Jordanian al-Qaida bodyguard killed by US drone on Afghan-Pakistan border, brother says

By AP
Wednesday, January 13, 2010

Jordanian killed in US drone attack in Afghanistan

AMMAN, Jordan — A Jordanian militant who served as a bodyguard for al-Qaida’s No. 3 leader was killed in a U.S. drone attack along the Afghanistan-Pakistan border over the weekend, his brother said Wednesday.

Mahmoud Mahdi Zeidan is believed to have been killed in one of two U.S. attacks targeting al-Qaida on Saturday.

About a week earlier, another Jordanian linked to al-Qaida, who turned out to be a double agent, blew himself up at a secret CIA base in Afghanistan, killing seven American CIA employees and his Jordanian handler. That Dec. 30 suicide bombing was the worst attack on the U.S. spy agency in decades.

A U.S.-based group that monitors Islamic militant Web sites, SITE Intelligence, quoted Pakistani officials as saying that two U.S. drone strikes in Waziristan killed 13 militants, four of whom were foreign nationals. Waziristan is a tribal area where Pakistan’s army is waging an offensive against the Pakistani Taliban.

Zeidan’s brother, Omar Mahdi Zeidan, told The Associated Press he received word that his brother died in one of the two strikes in a phone call Sunday from an unidentified caller believed to be linked to either the Taliban or al-Qaida.
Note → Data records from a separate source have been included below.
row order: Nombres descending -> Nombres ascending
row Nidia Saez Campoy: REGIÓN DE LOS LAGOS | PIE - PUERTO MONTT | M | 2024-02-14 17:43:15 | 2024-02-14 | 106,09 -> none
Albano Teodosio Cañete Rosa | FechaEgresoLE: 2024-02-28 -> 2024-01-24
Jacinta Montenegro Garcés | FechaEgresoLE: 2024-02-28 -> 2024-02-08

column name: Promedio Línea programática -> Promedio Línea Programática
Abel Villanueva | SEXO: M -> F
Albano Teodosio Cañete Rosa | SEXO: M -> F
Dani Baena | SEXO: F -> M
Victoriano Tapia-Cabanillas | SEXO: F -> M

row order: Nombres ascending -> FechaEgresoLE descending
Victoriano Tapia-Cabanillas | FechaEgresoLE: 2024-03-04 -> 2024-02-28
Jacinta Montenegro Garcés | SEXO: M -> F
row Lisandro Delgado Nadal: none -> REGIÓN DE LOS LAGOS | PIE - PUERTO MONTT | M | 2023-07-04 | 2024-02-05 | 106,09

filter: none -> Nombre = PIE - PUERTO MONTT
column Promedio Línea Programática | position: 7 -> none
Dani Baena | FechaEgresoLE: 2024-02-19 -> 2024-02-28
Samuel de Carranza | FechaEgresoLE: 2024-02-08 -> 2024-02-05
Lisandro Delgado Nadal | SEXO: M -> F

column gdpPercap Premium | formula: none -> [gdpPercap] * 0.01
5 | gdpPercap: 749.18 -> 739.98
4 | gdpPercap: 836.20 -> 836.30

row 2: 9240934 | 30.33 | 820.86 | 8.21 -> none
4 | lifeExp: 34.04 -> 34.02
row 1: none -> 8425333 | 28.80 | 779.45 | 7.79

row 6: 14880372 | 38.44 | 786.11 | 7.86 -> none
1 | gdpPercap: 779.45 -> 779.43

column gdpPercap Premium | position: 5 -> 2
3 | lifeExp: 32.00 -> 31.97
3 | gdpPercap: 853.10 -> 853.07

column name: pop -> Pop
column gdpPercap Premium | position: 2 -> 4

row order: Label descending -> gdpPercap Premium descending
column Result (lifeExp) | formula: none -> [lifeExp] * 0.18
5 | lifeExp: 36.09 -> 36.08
“He spoke in broken Arabic and told us that my brother fell as a martyr in the attack,” Zeidan said. He said the caller told him Zeidan died in an area near the Pakistan-Afghan border.

He said his brother served as a bodyguard for al-Qaida’s No. 3, Sheikh Mustafa Abu al-Yazid.

Jordanian government records show the militant, born to a family of Palestinian refugees, was 35 years old. Omar Zeidan confirmed the family lived in a Palestinian refugee camp in Jordan.

He said his brother, who was also known as Mansour al-Shami, had a bachelor’s degree in Sharia — or Islamic law — and left Jordan in 1999 to join Arab fighters in Pakistan.

“He was after jihad (holy war) in the name of God,” he said.

Omar Zeidan said the family held three days of mourning for Mahmoud beginning Sunday.